Results: We found that inadequate amount of bound probes available for hybridization led to significant, gene-specific compression in ratio measurements, increased data variability, and printing pin dependent heterogeneities. The impact of such problems can be captured through the definition of quality scores, and efficiently controlled through quality-dependent filtering and normalization. We compared gene expression measurements derived using our data processing pipeline with the known input ratios of spiked in control clones, and with the measurements by quantitative real time RT-PCR. In each case, highly linear relationships (R2 > 0.94) were observed, with modest compression in the microarray measurements (correction factor < 1.17).

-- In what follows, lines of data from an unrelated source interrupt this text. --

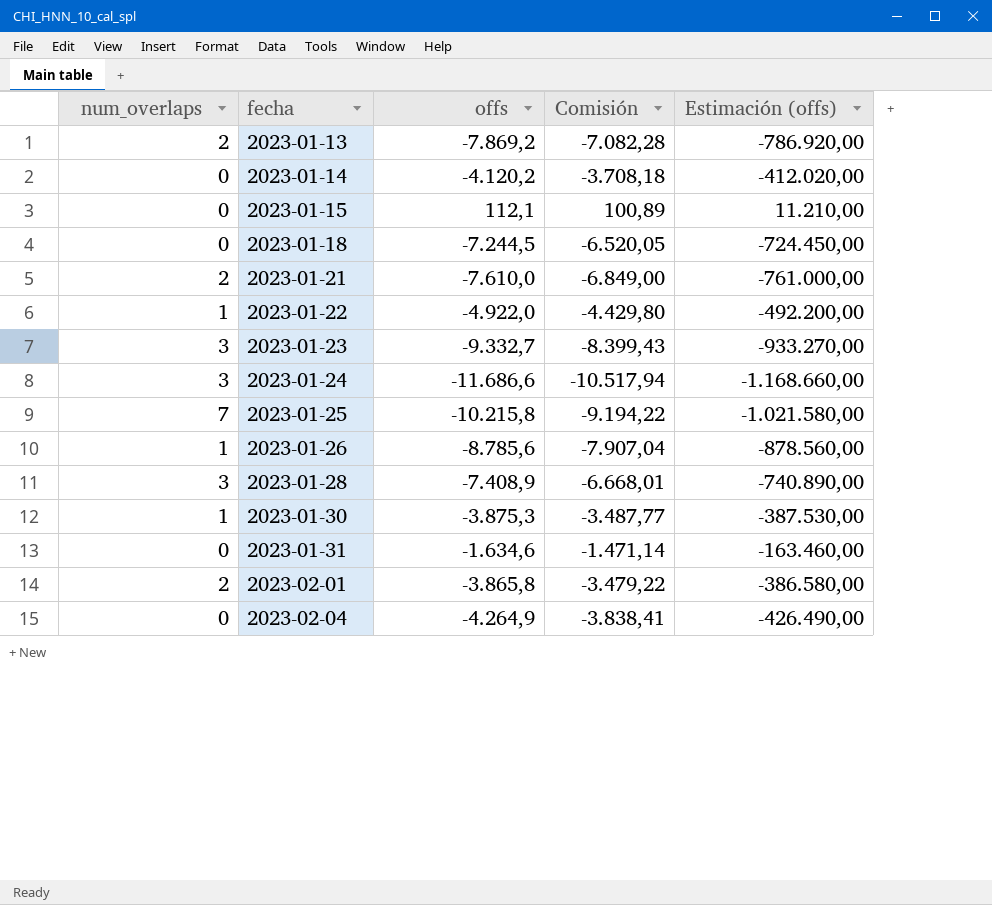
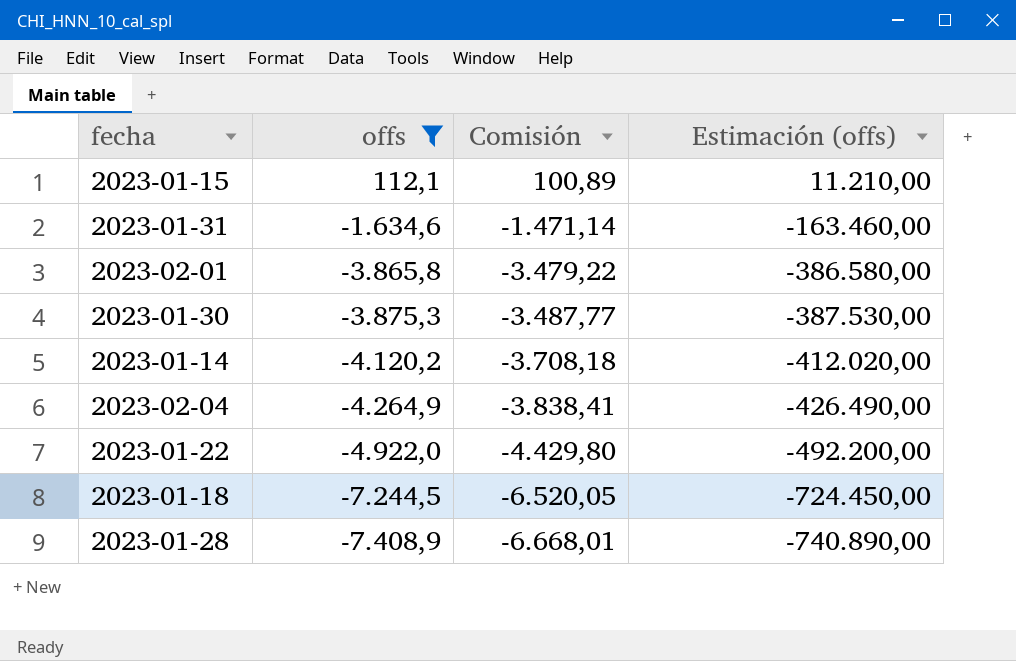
filter: none -> offs >= -7.408,9
row order: fecha ascending -> offs descending
column num_overlaps | position: 1 -> none

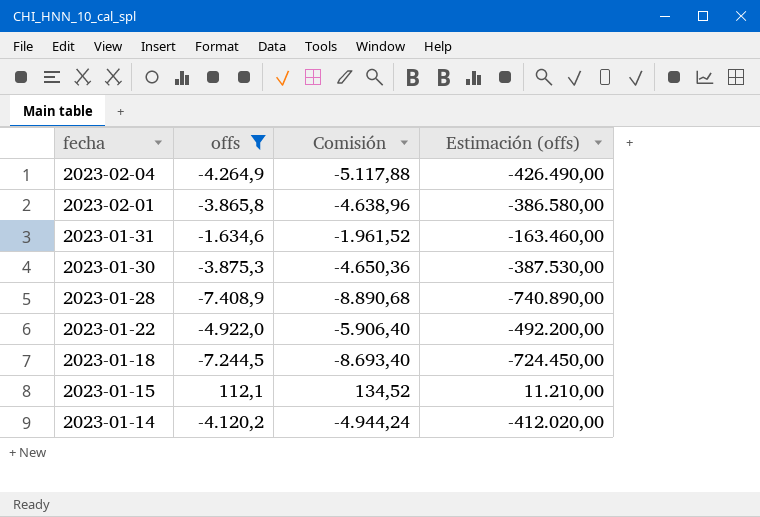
row order: offs descending -> fecha descending
column Comisión | formula: [offs] * 0,9 -> [offs] * 1,2

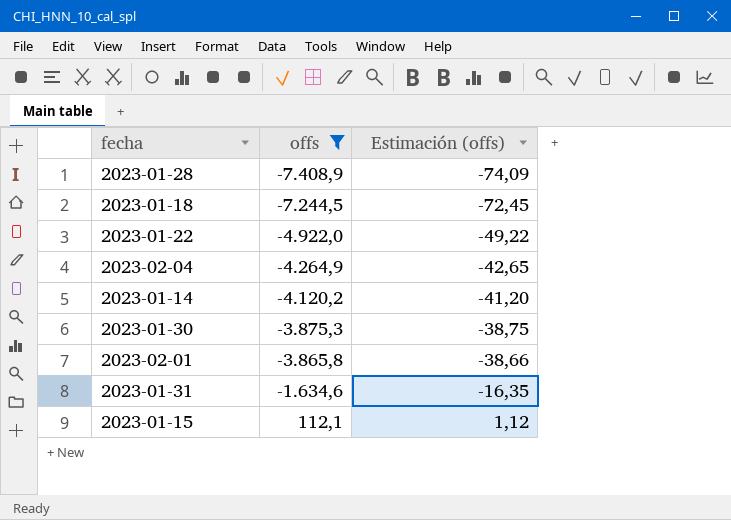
row order: fecha descending -> offs ascending
column Comisión | formula: [offs] * 1,2 -> none
column Estimación (offs) | formula: [offs] * 100 -> [offs] * 0,01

Conclusion: Our microarray analytical and technical advancements enabled a better dissection of the sources of data variability and hence a more efficient QC. With that highly accurate gene expression measurements can be achieved using the cDNA microarray technology.

Figure 1

Increased data compression and variability with decreasing spot TD intensity. Data presented are from the Arabidopsis clone spiked in at a ratio of 30:1. (A) Significant further data compression occurred when spot TD intensity falls below 5,000 RFU/pixel. '•' are individual data points, 'o' represent the LOWESS mean of data, and the straight-line is the linear regression. (B) CV in ratio measurements was presented against spot TD intensity. Data variability increased significantly when spot TD intensity falls below 5,000 RFU/pixel.

Figure 2

The disparity in the amount of probe printed is a major source of pin difference in microarrays. Using one hybridization from the rat thymus experiment, we calculated the mean (A) and the SD (B) in log ratio for data under each pin, and plotted them against the percentage of spots with TD intensity below 5,000 RFU/pixel. There is a clear increase of SD when there are more poor-quality spots under the corresponding pin.

Figure 3

Data filtering utilizing quality scores. The correlation coefficients (mean and SD) between the 6 direct replicate hybridization pairs in data set 4 is plotted against the quality scores q_TD and q_com, showing that filtering by either will improve the replicate consistency.

Figure 4

Quality dependent data filtering and normalization. Data are from one hybridization between day 65 and day 40 DP rats of experiment 1. (A) Log ratio distribution before normalization is plotted against q_com. Spots with q_com < 0.20 exhibit significantly increased variability, and will be reset to q_com = 0. Normalization will be performed for all spots with q_com > 0.20. Also shown are the normalization factor (solid line) and the local 3 SD from mean (dotted line). (B) The same data after filtering and normalization.

Figure 5

Comparison of Z-norm and MA-norm methods. Data shown are the differences in the correlation coefficients r between all 74 direct replicate pairs from the four data sets using the two normalization approaches. X-axis values are random numbers assigned to each data point in order to separate them. For most cases, Z-norm leads to better replicate correlations. The solid lines show the mean difference and the standard error of the mean. The difference is significant with p < 0.0001.

Figure 6

Accuracy of gene expression measurements by our microarray platform. (A) The measured ratio is compared with the actual ratio, using raw ratio measurements (Raw), ratio after our normalization pipeline (Z-norm), and ratio after MA-LOWESS normalization (MA-norm). Good agreements between measured and actual are observed. The last data point is excluded from the linear regressions. (B) Measurements by microarray are compared with those by RT-PCR in the rat liver experiment. Again a highly linear relationship is observed, with very small compression in the microarray measurements. Our method exhibits a moderate, insignificant improvement over MA-norm. Seven genes with poor quality microarray data (open circles) were excluded from the linear regression.